(Data items)
————

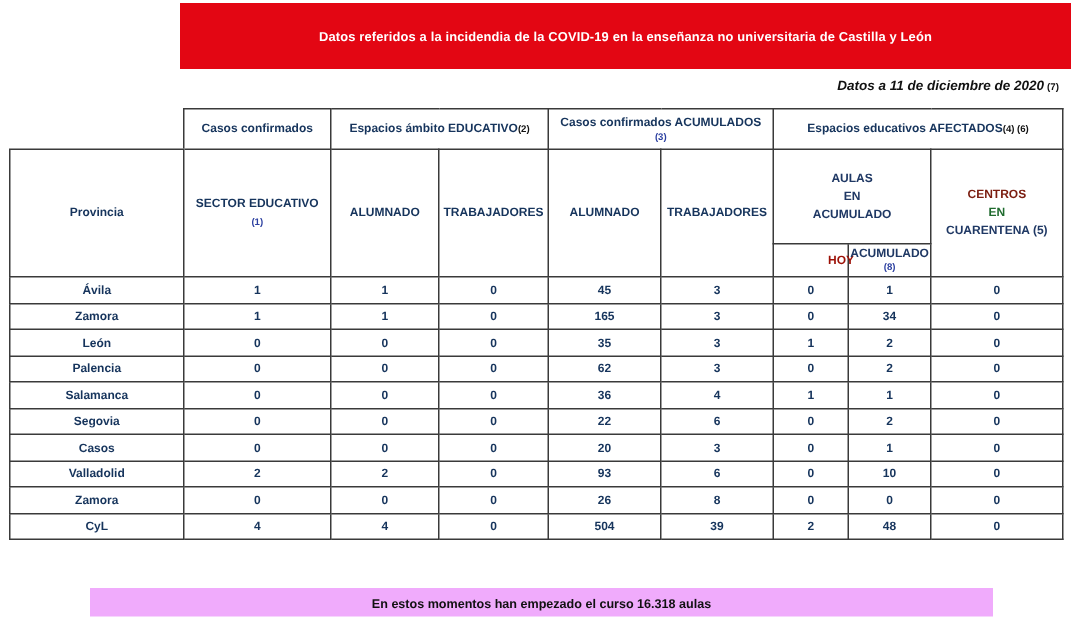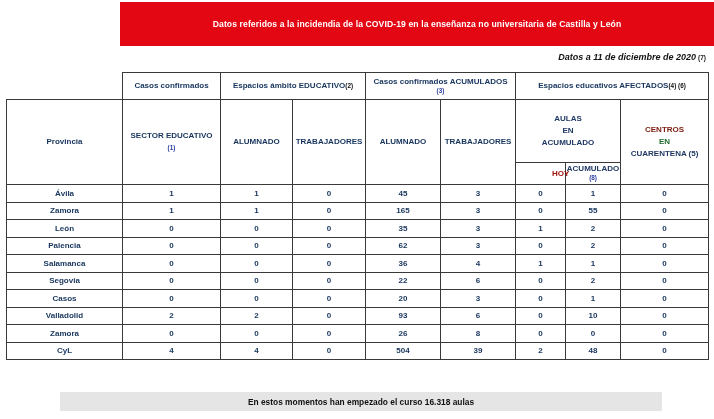--- a/index.html
+++ b/index.html
@@ -139,21 +139,21 @@
   tr.first-data td { border-top: 2px solid #111111; }
   tr.sep-row td { border-top: 2px solid #111111; }
 
   
   #footer-banner {
     position: absolute;
     left: 60px;
     top: 392px;
     width: 602px;
     height: 19px;
-    background: #e5e5e5;
+    background: #f0abfc;
     display: flex;
     align-items: center;
     justify-content: center;
   }
   #footer-banner .footer-text {
     font-size: 8.4px;
     font-weight: bold;
     color: #111111;
     white-space: nowrap;
   }
@@ -254,21 +254,21 @@
       <td class="val">0</td>
     </tr>
     <tr class="data-row">
       <td class="prov">Zamora</td>
       <td class="val">1</td>
       <td class="val">1</td>
       <td class="val">0</td>
       <td class="val">165</td>
       <td class="val">3</td>
       <td class="val">0</td>
-      <td class="val-green">55</td>
+      <td class="val-green">34</td>
       <td class="val">0</td>
     </tr>
     <tr class="data-row">
       <td class="prov">León</td>
       <td class="val">0</td>
       <td class="val">0</td>
       <td class="val">0</td>
       <td class="val">35</td>
       <td class="val">3</td>
       <td class="val-red">1</td>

————

- Problem
Repeat the data above word for word, without pictures.

- Response to the exercise
--- a/index.html
+++ b/index.html
@@ -139,21 +139,21 @@
   tr.first-data td { border-top: 2px solid #111111; }
   tr.sep-row td { border-top: 2px solid #111111; }
 
   
   #footer-banner {
     position: absolute;
     left: 60px;
     top: 392px;
     width: 602px;
     height: 19px;
-    background: #e5e5e5;
+    background: #f0abfc;
     display: flex;
     align-items: center;
     justify-content: center;
   }
   #footer-banner .footer-text {
     font-size: 8.4px;
     font-weight: bold;
     color: #111111;
     white-space: nowrap;
   }
@@ -254,21 +254,21 @@
       <td class="val">0</td>
     </tr>
     <tr class="data-row">
       <td class="prov">Zamora</td>
       <td class="val">1</td>
       <td class="val">1</td>
       <td class="val">0</td>
       <td class="val">165</td>
       <td class="val">3</td>
       <td class="val">0</td>
-      <td class="val-green">55</td>
+      <td class="val-green">34</td>
       <td class="val">0</td>
     </tr>
     <tr class="data-row">
       <td class="prov">León</td>
       <td class="val">0</td>
       <td class="val">0</td>
       <td class="val">0</td>
       <td class="val">35</td>
       <td class="val">3</td>
       <td class="val-red">1</td>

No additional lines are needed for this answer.